Someone in the know: “Oh, the baby was healthy. She stayed in the hospital a couple weeks then a nice couple adopted her.”
A measure of closure. A bit of peace to ease her mind.
We go back to our regular, normal lives, each left to ponder the reality of her secret. The very certain fact she never dreamed her son would years later receive a letter from the baby she placed on the doorstep.
The “who” answers have left weighty “how” and “why” questions in their wake. What was once a mystery to be solved has morphed into a reality rife with raw emotions and impossible to grasp realizations. Like how without her, I would not be here, yet I’ll never know her or the impact of my existence on her life.
I always understood how this was not the kind of story to be told to a young child. But now, that truth is magnified a thousand times as so many complexities have come to light.
In the last couple weeks, the reminder has pressed closer that this story is not mine alone. I’ve even questioned whether the secret she took to her grave should have remained undisclosed. But the prompting that One far wiser than me has guided this journey, soothes away most of those misgivings.

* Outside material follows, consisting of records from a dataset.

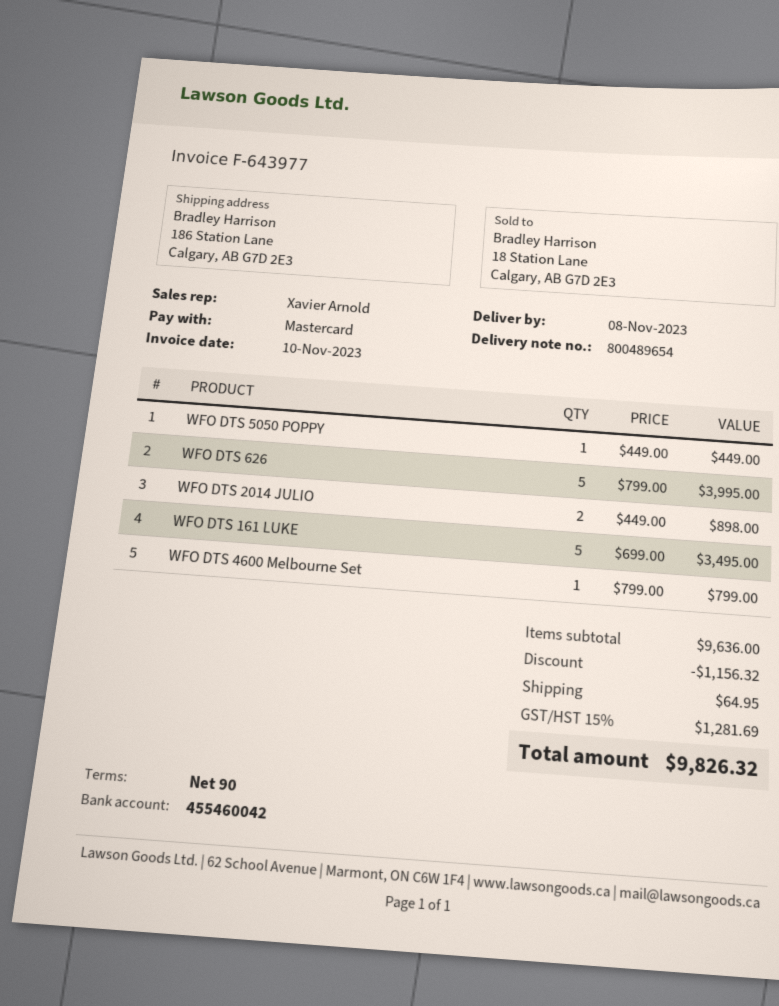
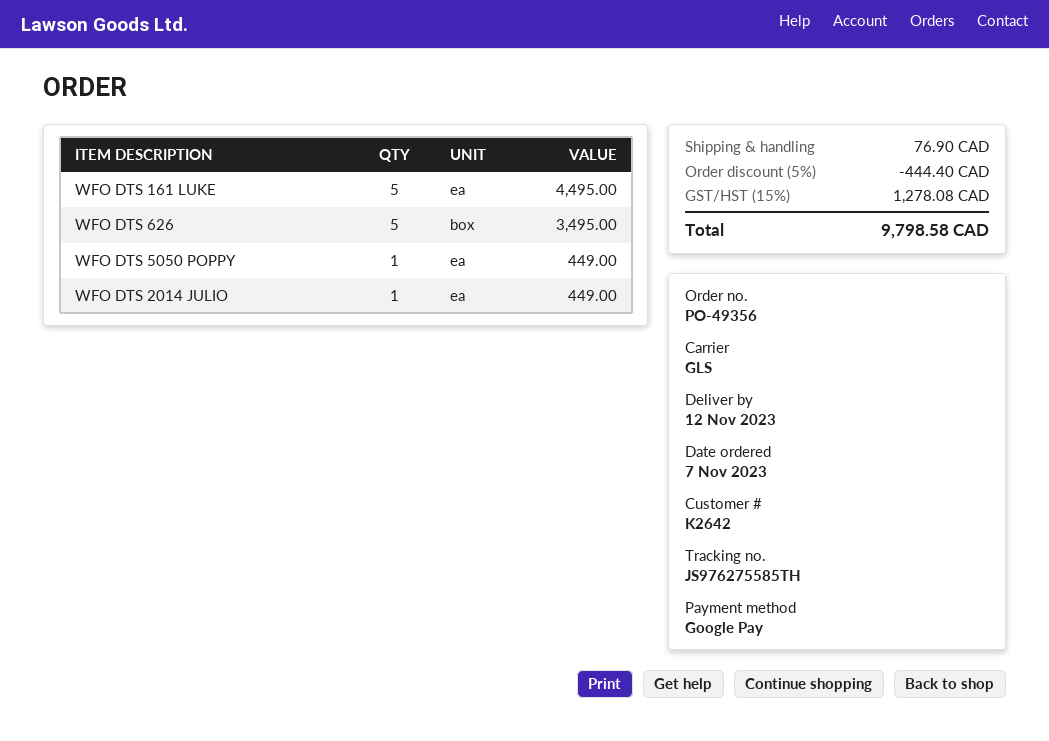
delivery date: 2023-11-08 -> 2023-11-12
payment method: Mastercard -> Google Pay
WFO DTS 626: 5 for 3995.00 -> 5 for 3495.00
WFO DTS 2014 JULIO: 2 for 898.00 -> 1 for 449.00
WFO DTS 161 LUKE: 5 for 3495.00 -> 5 for 4495.00
WFO DTS 4600 Melbourne Set: 1 for 799.00 -> none
discount: 1156.32 -> 444.40
shipping: 64.95 -> 76.90
tax: 15% = 1281.69 -> 15% = 1278.08
total: 9826.32 -> 9798.58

In the meantime, I’m connecting with my birthfather and his family—my birth stepmother, my aunt, two half-brothers, one half-sister, two adopted sisters, and two first cousins as well as various nieces and nephews. His family happens to number considerably more than that of my birthmother’s–her only sibling neither married nor had children. Of course there’s the reality that on his side, it’s an entirely different scenario. “Hey, look, a child I never knew about,” doesn’t even compare to her secret baby situation.
Even though I can’t yet answer the “Why now?” for the revelations falling into place at such a time as this, I still believe there is meaning and purpose to the timing. So, I’ll be ever vigilant to GOD’s continued intervention and direction. And strive to be content with the answers I do have rather than fret over those I don’t.
Adoption records open!
Next July in my state, adoptee birth records will be unsealed. Although this action would not have helped me, thousands of “traditionally” adopted persons will finally have access to information about their birthparents. My advice to one and all?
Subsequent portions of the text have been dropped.